John Locke argued that individuals possess natural rights to life, liberty, and property that exist before and independent of government. Contemporaries used this same argument to justify dispossessing Indigenous peoples in the Americas. Is this a misreading of Locke?
AYes — Locke intended his natural rights theory to apply universally to all people equally
BNo — Locke's labor theory of property held that land not 'improved' through cultivation had not been legitimately claimed, which contemporaries applied to dismiss Indigenous land use
CYes — Locke was writing only about the English constitutional context, not colonial expansion
DNo — Locke explicitly endorsed colonial dispossession in his philosophical writings
Locke's labor theory of property held that you acquire a right to land by mixing your labor with it — farming, building, improving. If land was not 'improved' in this specific agricultural sense, Locke's framework suggested it remained in a kind of natural commons. Contemporaries applied this to argue that Indigenous peoples who used land differently (hunting, gathering, seasonal rotation) had not established legitimate property claims. This followed from Locke's premises even if he did not spell it out explicitly. The insight is that theories claiming universal scope can simultaneously encode specific cultural assumptions that produce exclusionary outcomes.
Question 2 Multiple Choice
What most fundamentally distinguishes Rousseau's 'general will' from simple majority rule?
AThe general will always favors the lower classes; majority rule can favor the wealthy
BThe general will requires unanimous consent; majority rule requires only 51%
CThe general will is what the community would want if reasoning correctly about the common good, not just the aggregate of individual preferences
DThe general will applies only in small city-states; majority rule works in large nations
Rousseau drew a sharp distinction between the 'will of all' (the sum of what individuals want) and the 'general will' (what the community should want if reasoning about its collective good). Majority rule can produce the will of all — a majority might selfishly burden a minority.

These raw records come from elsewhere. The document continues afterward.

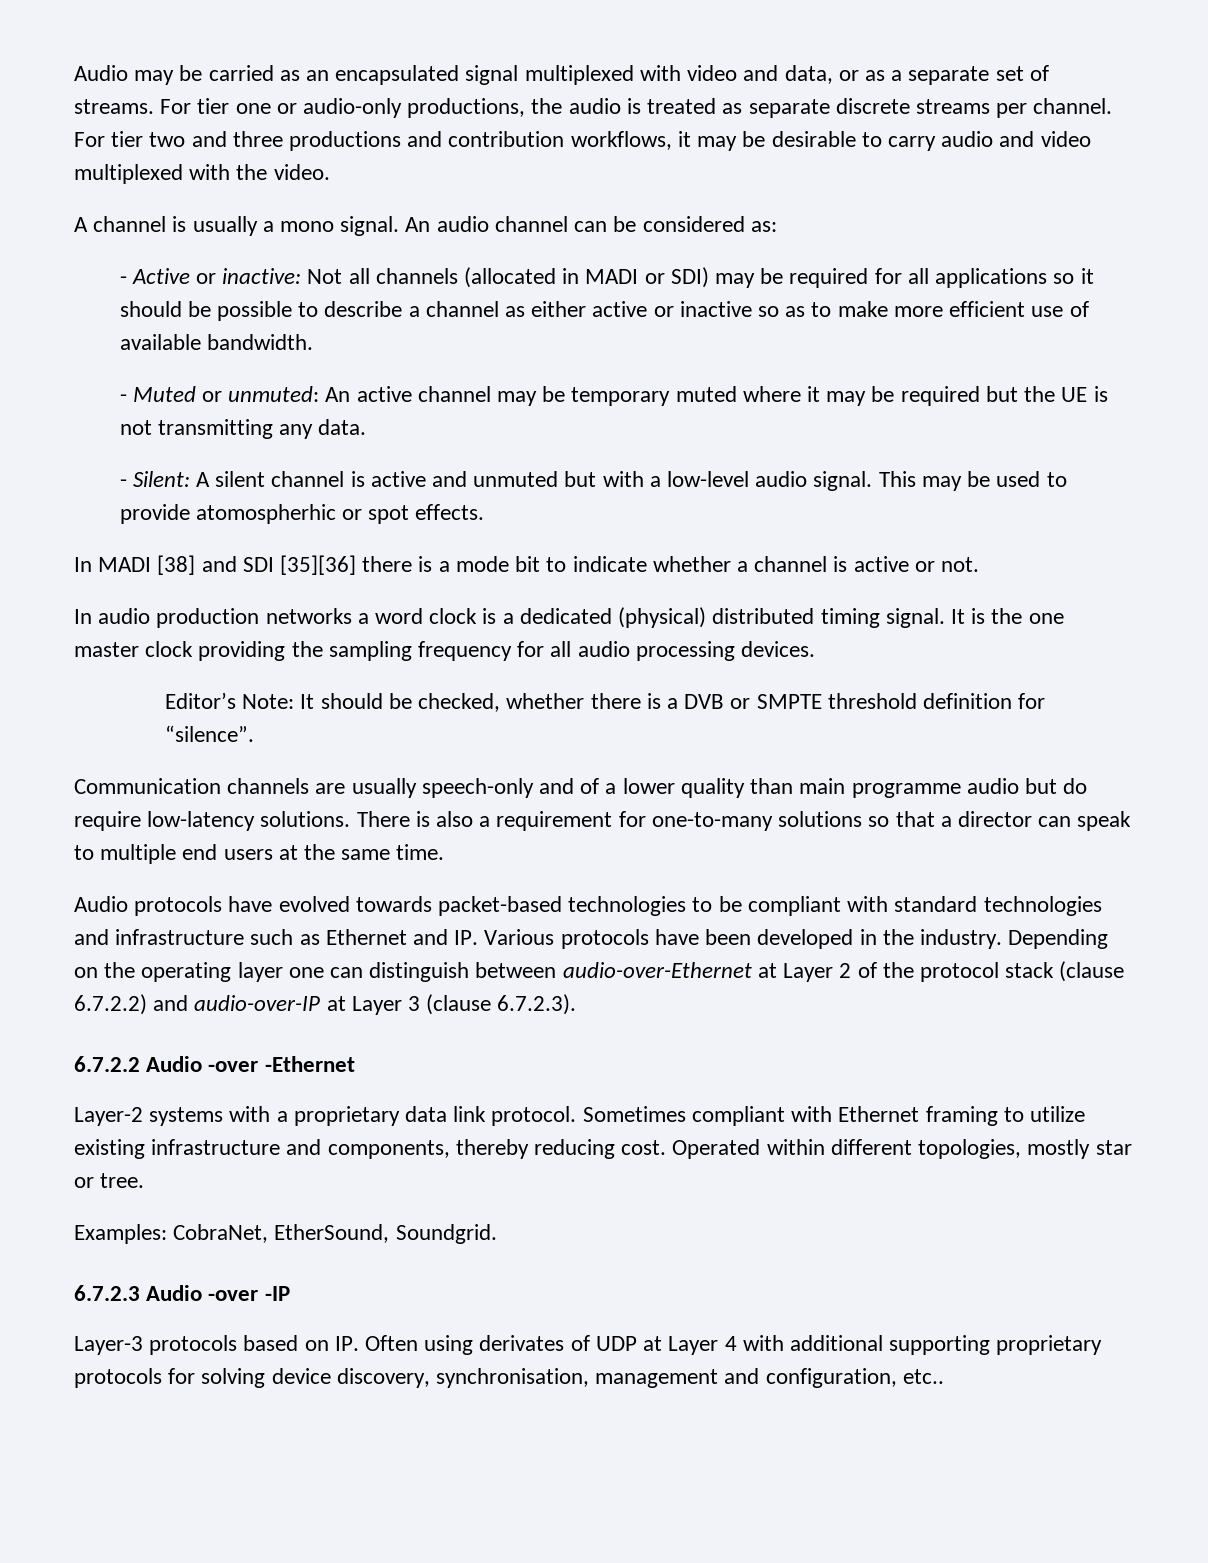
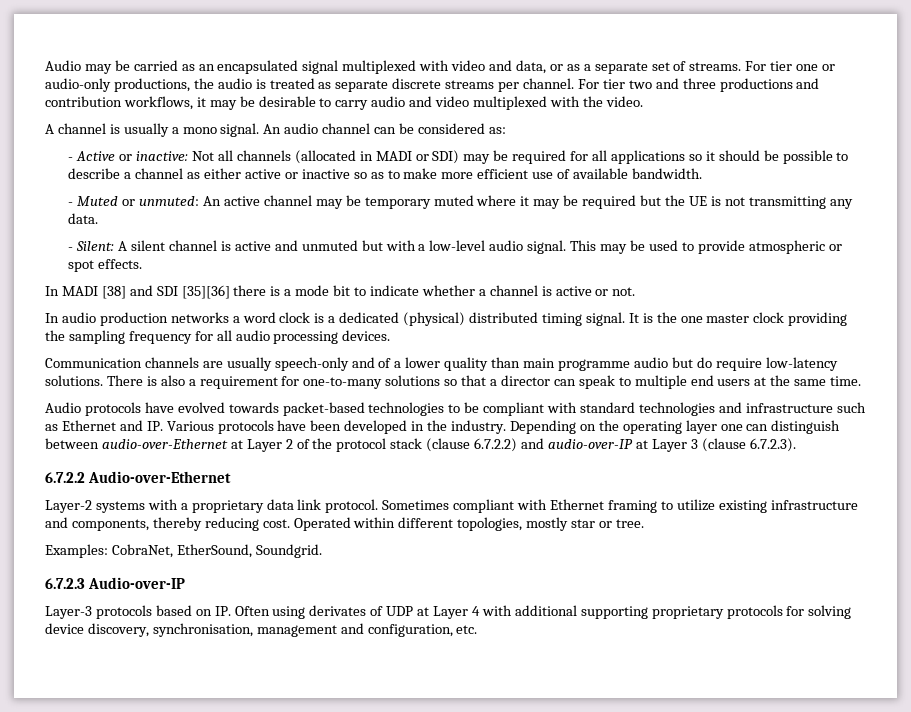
- This may be used to provide atomospherhic or spot effects.
+ This may be used to provide atmospheric or spot effects.
- Editor’s Note: It should be checked, whether there is a DVB or SMPTE threshold definition for “silence”.
- 6.7.2.2 Audio -over -Ethernet
+ 6.7.2.2 Audio-over-Ethernet
- 6.7.2.3 Audio -over -IP
+ 6.7.2.3 Audio-over-IP
- Layer-3 protocols based on IP. Often using derivates of UDP at Layer 4 with additional supporting proprietary protocols for solving device discovery, synchronisation, management and configuration, etc..
+ Layer-3 protocols based on IP. Often using derivates of UDP at Layer 4 with additional supporting proprietary protocols for solving device discovery, synchronisation, management and configuration, etc.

But that outcome might violate the general will if the minority's exclusion harms the community's genuine collective interest. This distinction poses the question that haunts democratic theory: can majorities be tyrannical, and if so, what constrains them?
Question 3 True / False
Hobbes's argument for absolute sovereignty was grounded in rational self-interest and voluntary consent, not in divine right — making it technically a form of social contract theory.
TTrue
FFalse
Answer: True
This is the crucial distinction that places Hobbes within the social contract tradition despite his absolutist conclusions. Hobbes did not say the king rules because God ordained it — he said rational individuals in a state of perpetual conflict would voluntarily consent to transfer their freedom to a sovereign capable of enforcing peace. Authority flows upward from individual consent, not downward from divine mandate. Hobbes is a social contract theorist even though his conclusion (absolute, irrevocable sovereignty) seems opposed to liberal tradition. Locke and Rousseau used the same framework to reach opposite conclusions about resistance and revolution.
Question 4 True / False
Social contract theories claimed to describe an actual historical moment when real people agreed to form governments.
TTrue
FFalse
Answer: False
This is the most important clarification about the entire tradition. Hobbes, Locke, and Rousseau were constructing philosophical thought experiments — logical reconstructions of what rational individuals would agree to — not historical narratives. No contract was ever signed. The 'state of nature' was never a real period of history. These were rational justifications for or critiques of existing political arrangements, designed to ask: 'On what basis should we accept political authority?' By framing the answer as rational consent, they shifted the ground of legitimacy from tradition and divine right to reason and agreement.
Question 5 Short Answer
Locke's model of government is often described as a 'trusteeship.' What does that metaphor mean, and what does Locke argue follows logically when the trustee fails?
Think about your answer, then reveal below.
Model answer: In a trusteeship, one party (the trustee) holds something of value on behalf of another (the beneficiary) and is obligated to manage it for the beneficiary's interest. Locke applied this to government: natural rights (life, liberty, property) belong to individuals prior to government. Government is created by consent to protect those rights — it is their trustee, not their source or owner. If government violates the rights it was created to protect, the trust is broken, and Locke's conclusion is direct: the people may remove the trustee. Revolution becomes not only permissible but logically required when government systematically violates natural rights.
This is why Locke's theory was politically explosive: it provided a systematic philosophical justification for revolution as a logical entailment of the theory of legitimate government. You can see this language directly in the Declaration of Independence: 'whenever any Form of Government becomes destructive of these ends, it is the Right of the People to alter or to abolish it' — nearly word-for-word Lockean reasoning.